This thread has been locked.

If you have a related question, please click the "Ask a related question" button in the top right corner. The newly created question will be automatically linked to this question.

USB Issue in the 3.14 kernel with AM335x EVMSK board

Hi Experts,

During the execution of Linux kernel version 3.14 with the USB device connected to the AM335x EVMSK board, suddenly the kernel crashes with the following log.
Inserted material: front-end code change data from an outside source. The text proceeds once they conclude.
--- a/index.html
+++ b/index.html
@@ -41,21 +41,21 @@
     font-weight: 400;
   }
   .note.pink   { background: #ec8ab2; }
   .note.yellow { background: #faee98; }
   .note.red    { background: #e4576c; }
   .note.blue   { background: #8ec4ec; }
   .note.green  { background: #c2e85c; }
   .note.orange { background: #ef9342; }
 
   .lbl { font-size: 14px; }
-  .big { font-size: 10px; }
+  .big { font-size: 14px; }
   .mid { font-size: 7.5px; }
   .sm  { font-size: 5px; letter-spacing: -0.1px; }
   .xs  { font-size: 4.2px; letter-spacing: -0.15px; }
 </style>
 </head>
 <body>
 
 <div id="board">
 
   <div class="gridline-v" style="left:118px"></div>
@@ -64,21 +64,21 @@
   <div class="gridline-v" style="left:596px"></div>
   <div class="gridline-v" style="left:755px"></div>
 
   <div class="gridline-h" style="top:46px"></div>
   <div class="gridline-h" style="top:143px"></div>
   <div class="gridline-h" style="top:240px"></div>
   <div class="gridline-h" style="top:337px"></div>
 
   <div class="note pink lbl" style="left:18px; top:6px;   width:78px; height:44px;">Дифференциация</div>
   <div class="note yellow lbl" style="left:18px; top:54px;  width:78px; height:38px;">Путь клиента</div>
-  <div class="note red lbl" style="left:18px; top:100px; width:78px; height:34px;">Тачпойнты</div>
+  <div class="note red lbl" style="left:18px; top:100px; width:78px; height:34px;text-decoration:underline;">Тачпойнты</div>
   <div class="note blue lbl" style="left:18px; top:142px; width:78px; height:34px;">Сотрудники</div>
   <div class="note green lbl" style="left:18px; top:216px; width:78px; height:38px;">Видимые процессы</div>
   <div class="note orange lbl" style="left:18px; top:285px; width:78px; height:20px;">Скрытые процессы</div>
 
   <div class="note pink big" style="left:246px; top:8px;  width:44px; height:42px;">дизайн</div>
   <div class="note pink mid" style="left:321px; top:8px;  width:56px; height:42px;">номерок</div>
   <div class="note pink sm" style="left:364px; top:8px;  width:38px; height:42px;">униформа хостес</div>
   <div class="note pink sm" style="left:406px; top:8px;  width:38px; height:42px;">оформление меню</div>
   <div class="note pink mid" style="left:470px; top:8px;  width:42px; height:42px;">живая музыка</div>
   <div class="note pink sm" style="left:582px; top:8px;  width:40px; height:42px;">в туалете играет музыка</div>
[  225.367465] omap_i2c 44e0b000.i2c: controller timed out
[  226.667472] omap_i2c 44e0b000.i2c: controller timed out

[  284.237116] [sched_delayed] sched: RT throttling activated
[  286.506988] omap_i2c 44e0b000.i2c: controller timed out

  • Any response ??
  • Hi lyf,

    Could you post me which way you are compile kernel, because I build and execute kernel version 3.14 without any problem.

    BR
    Ivan
  • Hi Ivan,

    I am compiling as per the link processors.wiki.ti.com/index.php

    This issue occurs when I stress the USB device transfers. Normally its working fine.
    During peak data transfer this issue is specifically obtained.
  • Hi Ivan,

    Also this issue seems to bit common in the Beagle Bone Black which uses the same Am335x.

    Kindly find the link

    groups.google.com/forum
    groups.google.com/forum

    It would be great if you could help me to sort this out.
  • Hi Lyf,

    I can't recreate the issue. Could you post all step by step for compiling kernel, insert module and specify this stress transfer.

    BR
    Ivan
  • Hi Ivan,

    I enabled the musb related configurations and configured in the Host only mode.
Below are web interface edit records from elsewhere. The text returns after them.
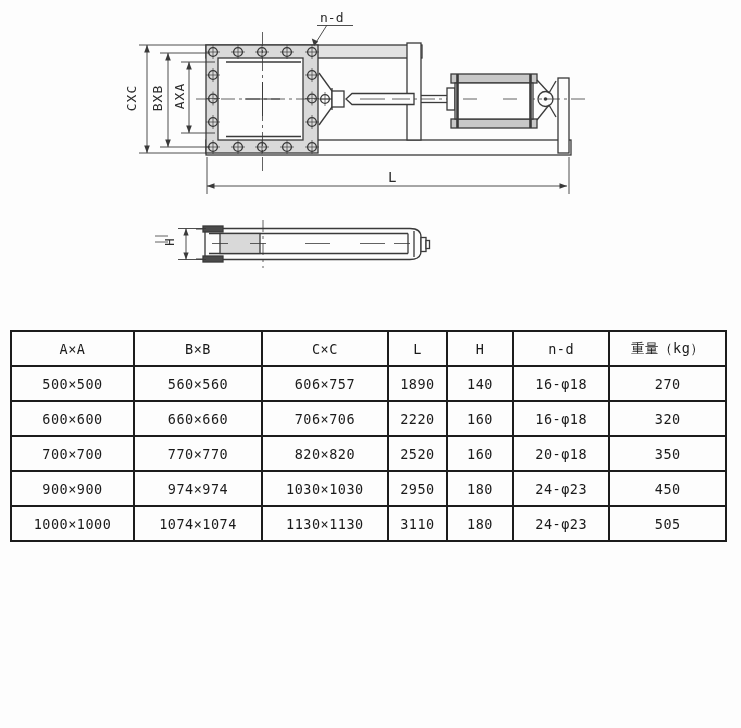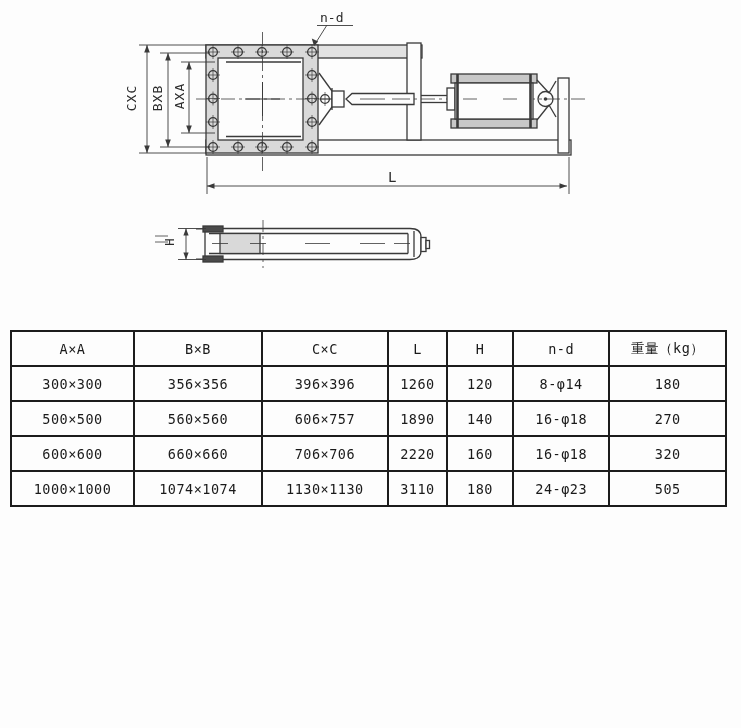--- a/index.html
+++ b/index.html
@@ -199,47 +199,56 @@
           <th>B×B</th>
           <th>C×C</th>
           <th>L</th>
           <th>H</th>
           <th>n-d</th>
           <th>重量（kg）</th>
         </tr>
     </thead>
     <tbody>
         <tr>
-          <td>300×300</td>
-          <td>356×356</td>
-          <td>396×396</td>
-          <td>1260</td>
-          <td>120</td>
-          <td>8-φ14</td>
-          <td>180</td>
-        </tr>
-        <tr>
           <td>500×500</td>
           <td>560×560</td>
           <td>606×757</td>
           <td>1890</td>
           <td>140</td>
           <td>16-φ18</td>
           <td>270</td>
         </tr>
         <tr>
           <td>600×600</td>
           <td>660×660</td>
           <td>706×706</td>
           <td>2220</td>
           <td>160</td>
           <td>16-φ18</td>
           <td>320</td>
         </tr>
         <tr>
+          <td>700×700</td>
+          <td>770×770</td>
+          <td>820×820</td>
+          <td>2520</td>
+          <td>160</td>
+          <td>20-φ18</td>
+          <td>350</td>
+        </tr>
+        <tr>
+          <td>900×900</td>
+          <td>974×974</td>
+          <td>1030×1030</td>
+          <td>2950</td>
+          <td>180</td>
+          <td>24-φ23</td>
+          <td>450</td>
+        </tr>
+        <tr>
           <td>1000×1000</td>
           <td>1074×1074</td>
           <td>1130×1130</td>
           <td>3110</td>
           <td>180</td>
           <td>24-φ23</td>
           <td>505</td>
         </tr>
       </tbody>
   </table>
    Then do the active data transfer like read/write into any test device which will be powered from the Host. It will be more appropriate if it is connected through a Hub..
  • We are getting this same issue with stock EZSDK 8.00.00.00 kernel.  It seems the RT throttling is killing the I2C and USB transfers for a time.

    We are trying to using the USB with a hub + 2 video capture dongles.

    I am going to try with pre-emptible kernel, but I think this issue comes up due to selecting SMP kernel...

  • I will confirm, switching to preemptible kernel did stop the RT throttling messages. Also, I just noted that trying dual video stream with TI CPPI DMA engine locks up the system. Using the Inventra DMA engine seems to work, if a bit choppy.
  • Hi David,

    Thanks for posting here with add on informations.
  • OK, I made several changes to our kernel config and now I am happy with the performance.

    First: Changed the default CPU frequency governor to "performance" (instead of "ondemand"). It seems like changing frequencies while the USB is under load causes hiccups on the USB. Or, maybe it was something to do with SGX driver, since we are using both USB and SGX driver here.

    Second: Changed kernel config to "Preemptible Kernel" instead of "Voluntary Preemption."

    Third: Unchecked "SMP" kernel.

    Fourth (only matters if using two video streams): Modified MUSB FIFO Config to provide 2 4KB endpoints.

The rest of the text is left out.